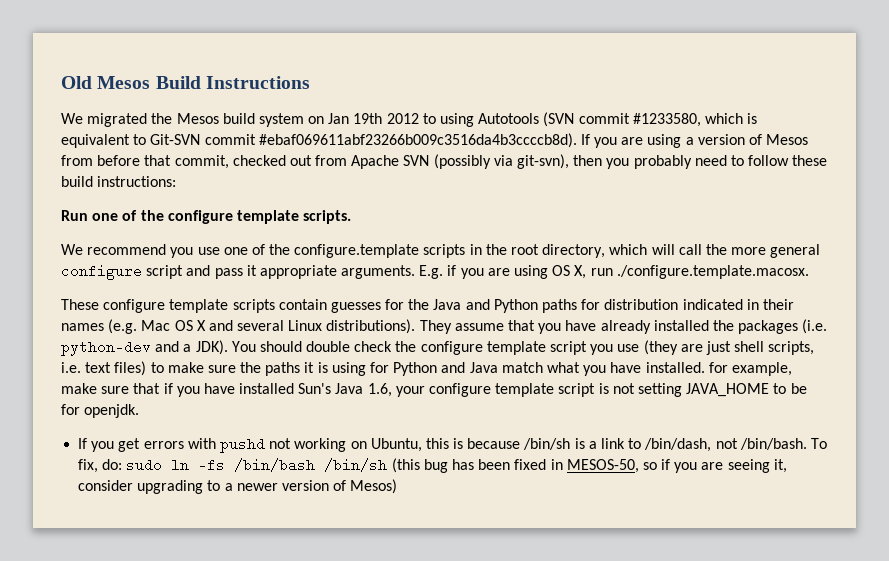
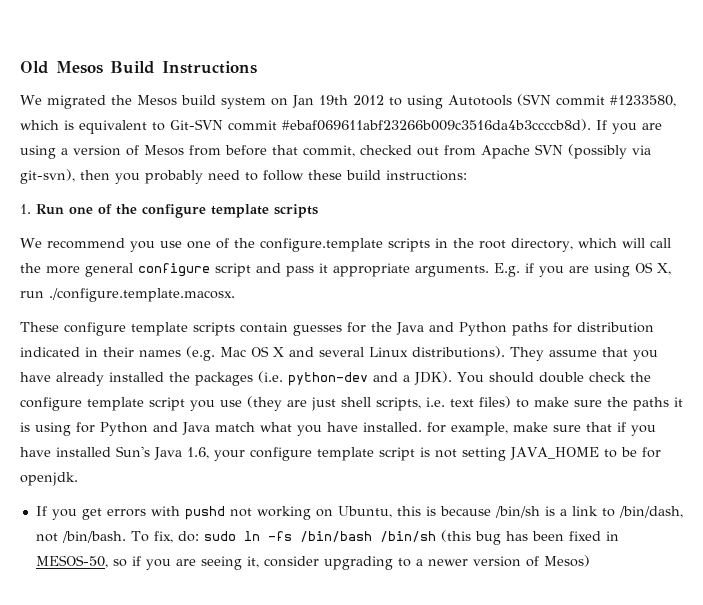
- Run one of the configure template scripts.
+ 1. Run one of the configure template scripts

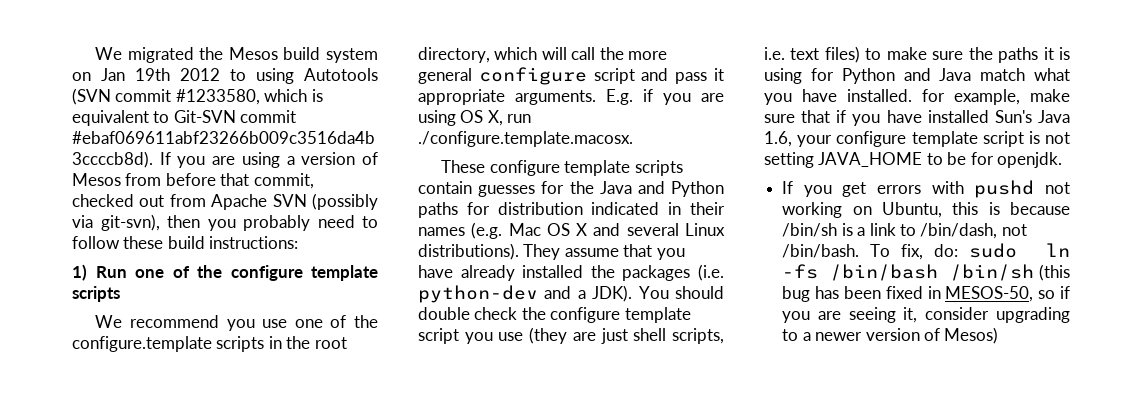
- Old Mesos Build Instructions
- 1. Run one of the configure template scripts
+ 1) Run one of the configure template scripts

○ ○ ○ ○

As you read the records above, find each line that contains "template" and copy it.

- Run one of the configure template scripts.
+ 1. Run one of the configure template scripts
- 1. Run one of the configure template scripts
+ 1) Run one of the configure template scripts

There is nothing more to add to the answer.